TASK DESCRIPTION
Each line of the data below that includes the string "Services" must be copied.

Version comparison data:
■ ■ ■
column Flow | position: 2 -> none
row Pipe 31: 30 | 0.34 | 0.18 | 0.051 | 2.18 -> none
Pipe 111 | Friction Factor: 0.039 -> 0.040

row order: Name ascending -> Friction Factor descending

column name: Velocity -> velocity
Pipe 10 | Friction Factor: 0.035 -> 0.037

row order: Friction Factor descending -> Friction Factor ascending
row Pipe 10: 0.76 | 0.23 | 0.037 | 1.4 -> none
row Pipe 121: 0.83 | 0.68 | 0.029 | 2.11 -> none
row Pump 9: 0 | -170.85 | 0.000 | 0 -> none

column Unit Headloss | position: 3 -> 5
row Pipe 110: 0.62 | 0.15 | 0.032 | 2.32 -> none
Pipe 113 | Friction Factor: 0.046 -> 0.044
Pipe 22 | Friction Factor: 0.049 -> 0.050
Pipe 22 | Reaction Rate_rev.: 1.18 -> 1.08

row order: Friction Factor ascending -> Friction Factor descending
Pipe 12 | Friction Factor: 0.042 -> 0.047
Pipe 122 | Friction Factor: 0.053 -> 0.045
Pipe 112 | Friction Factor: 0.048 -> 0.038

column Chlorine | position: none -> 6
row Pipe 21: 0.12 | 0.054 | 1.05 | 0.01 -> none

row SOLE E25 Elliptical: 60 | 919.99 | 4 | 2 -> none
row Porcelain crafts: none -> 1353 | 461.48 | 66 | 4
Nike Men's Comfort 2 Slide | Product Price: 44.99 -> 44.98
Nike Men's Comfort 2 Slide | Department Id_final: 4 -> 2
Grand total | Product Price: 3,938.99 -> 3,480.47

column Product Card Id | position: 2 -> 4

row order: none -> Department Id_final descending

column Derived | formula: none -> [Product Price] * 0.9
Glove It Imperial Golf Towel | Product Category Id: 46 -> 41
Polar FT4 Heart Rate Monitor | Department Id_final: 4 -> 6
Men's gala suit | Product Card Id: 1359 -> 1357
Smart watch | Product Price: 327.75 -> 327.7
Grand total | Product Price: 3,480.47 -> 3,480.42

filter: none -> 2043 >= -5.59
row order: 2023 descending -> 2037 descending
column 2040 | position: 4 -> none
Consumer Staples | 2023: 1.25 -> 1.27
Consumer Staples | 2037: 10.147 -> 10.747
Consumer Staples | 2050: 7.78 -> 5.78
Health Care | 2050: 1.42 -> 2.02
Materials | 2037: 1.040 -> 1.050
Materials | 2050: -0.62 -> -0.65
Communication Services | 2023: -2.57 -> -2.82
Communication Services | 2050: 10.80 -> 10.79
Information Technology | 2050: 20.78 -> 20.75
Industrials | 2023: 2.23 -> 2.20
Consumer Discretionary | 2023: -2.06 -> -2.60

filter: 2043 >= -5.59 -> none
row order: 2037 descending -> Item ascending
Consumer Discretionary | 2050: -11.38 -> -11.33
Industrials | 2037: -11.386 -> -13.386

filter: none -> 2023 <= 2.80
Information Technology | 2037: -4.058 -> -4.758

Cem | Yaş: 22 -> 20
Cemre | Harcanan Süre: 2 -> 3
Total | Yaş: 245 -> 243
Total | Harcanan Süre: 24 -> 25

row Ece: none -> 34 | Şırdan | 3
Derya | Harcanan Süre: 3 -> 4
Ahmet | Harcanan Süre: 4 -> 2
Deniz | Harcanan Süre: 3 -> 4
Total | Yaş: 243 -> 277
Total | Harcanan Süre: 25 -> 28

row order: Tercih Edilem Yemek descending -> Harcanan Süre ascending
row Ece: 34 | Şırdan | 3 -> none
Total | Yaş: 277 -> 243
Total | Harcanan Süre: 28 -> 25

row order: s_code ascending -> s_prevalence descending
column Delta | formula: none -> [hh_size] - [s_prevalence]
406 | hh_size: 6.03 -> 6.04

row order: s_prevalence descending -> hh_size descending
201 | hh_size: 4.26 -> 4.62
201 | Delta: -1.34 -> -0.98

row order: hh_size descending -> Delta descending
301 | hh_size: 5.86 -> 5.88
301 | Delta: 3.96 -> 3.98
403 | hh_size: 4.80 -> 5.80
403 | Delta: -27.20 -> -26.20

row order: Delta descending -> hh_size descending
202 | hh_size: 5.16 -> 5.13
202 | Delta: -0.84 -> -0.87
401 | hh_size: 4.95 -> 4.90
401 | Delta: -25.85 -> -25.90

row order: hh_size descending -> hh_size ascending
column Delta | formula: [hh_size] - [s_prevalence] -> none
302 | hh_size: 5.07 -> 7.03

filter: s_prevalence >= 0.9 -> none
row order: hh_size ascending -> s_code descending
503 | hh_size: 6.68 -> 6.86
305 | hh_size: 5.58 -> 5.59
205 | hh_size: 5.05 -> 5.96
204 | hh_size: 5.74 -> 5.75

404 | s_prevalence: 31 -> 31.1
■ ■ ■
REPLY TO THE TASK
Communication Services | 2023: -2.57 -> -2.82
Communication Services | 2050: 10.80 -> 10.79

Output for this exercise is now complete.